Below are the records; give the number of lines in them that include the word "left", and nothing more.

━━━ MATERIAL FOR THIS EXERCISE ━━━

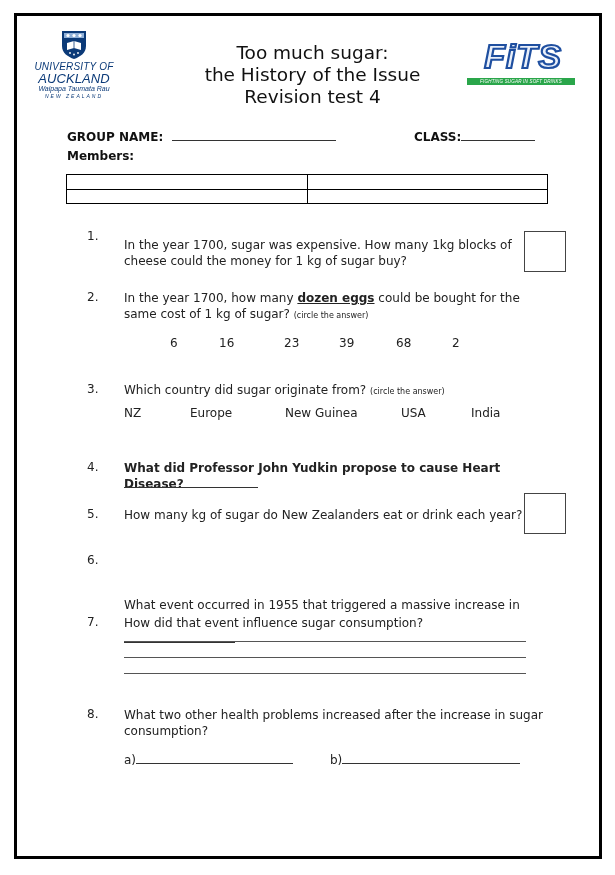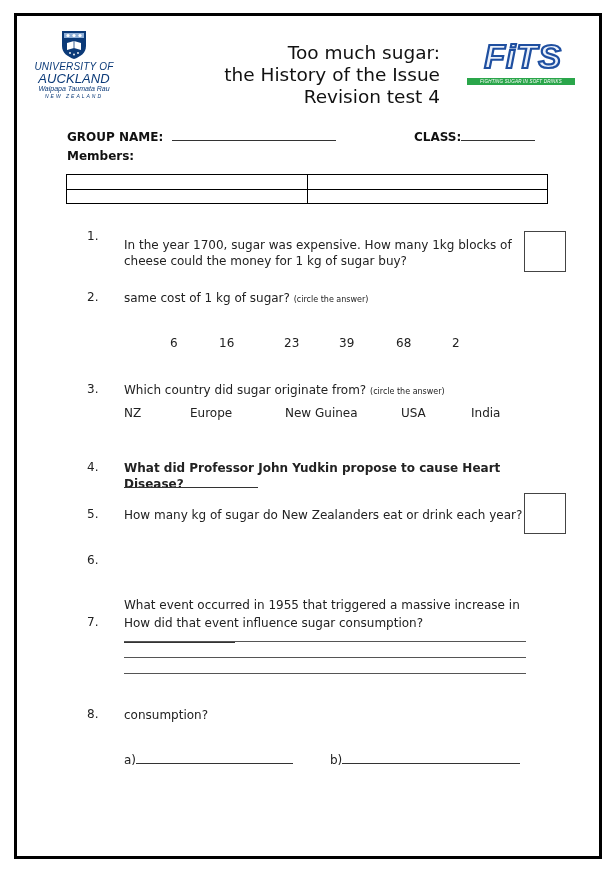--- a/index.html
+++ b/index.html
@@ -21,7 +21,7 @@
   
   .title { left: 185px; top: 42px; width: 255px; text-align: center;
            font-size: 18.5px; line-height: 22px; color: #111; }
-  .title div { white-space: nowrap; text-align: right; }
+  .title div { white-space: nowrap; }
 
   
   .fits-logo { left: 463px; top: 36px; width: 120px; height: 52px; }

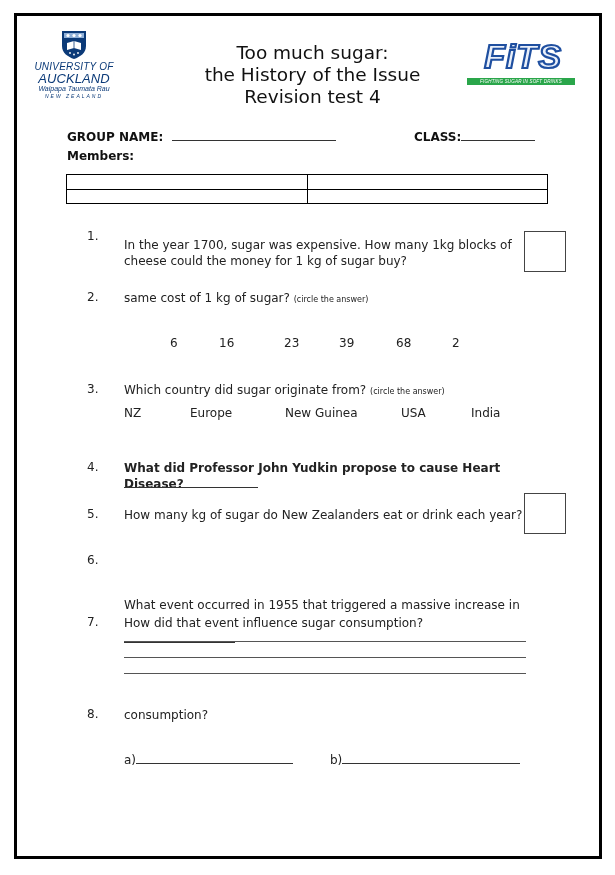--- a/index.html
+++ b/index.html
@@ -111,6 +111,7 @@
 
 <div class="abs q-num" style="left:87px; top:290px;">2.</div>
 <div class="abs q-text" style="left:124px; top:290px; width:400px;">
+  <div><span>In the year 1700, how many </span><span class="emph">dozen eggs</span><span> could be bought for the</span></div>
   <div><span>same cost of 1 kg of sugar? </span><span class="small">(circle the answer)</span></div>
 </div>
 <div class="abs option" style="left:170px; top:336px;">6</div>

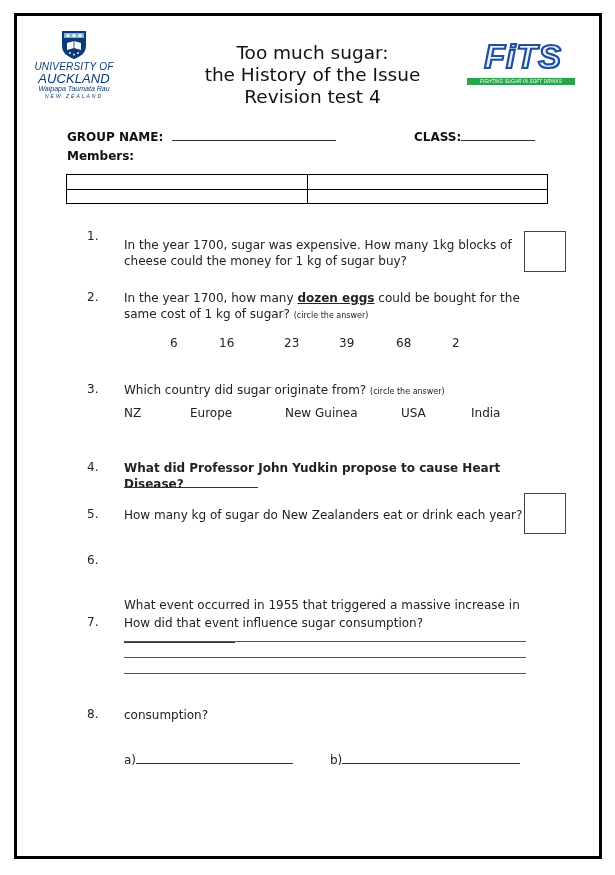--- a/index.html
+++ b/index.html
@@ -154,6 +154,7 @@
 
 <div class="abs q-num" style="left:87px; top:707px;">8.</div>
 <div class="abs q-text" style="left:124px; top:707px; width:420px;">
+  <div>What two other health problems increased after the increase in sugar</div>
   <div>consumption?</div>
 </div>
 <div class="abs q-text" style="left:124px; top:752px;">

━━━

WRITTEN RESPONSE —
8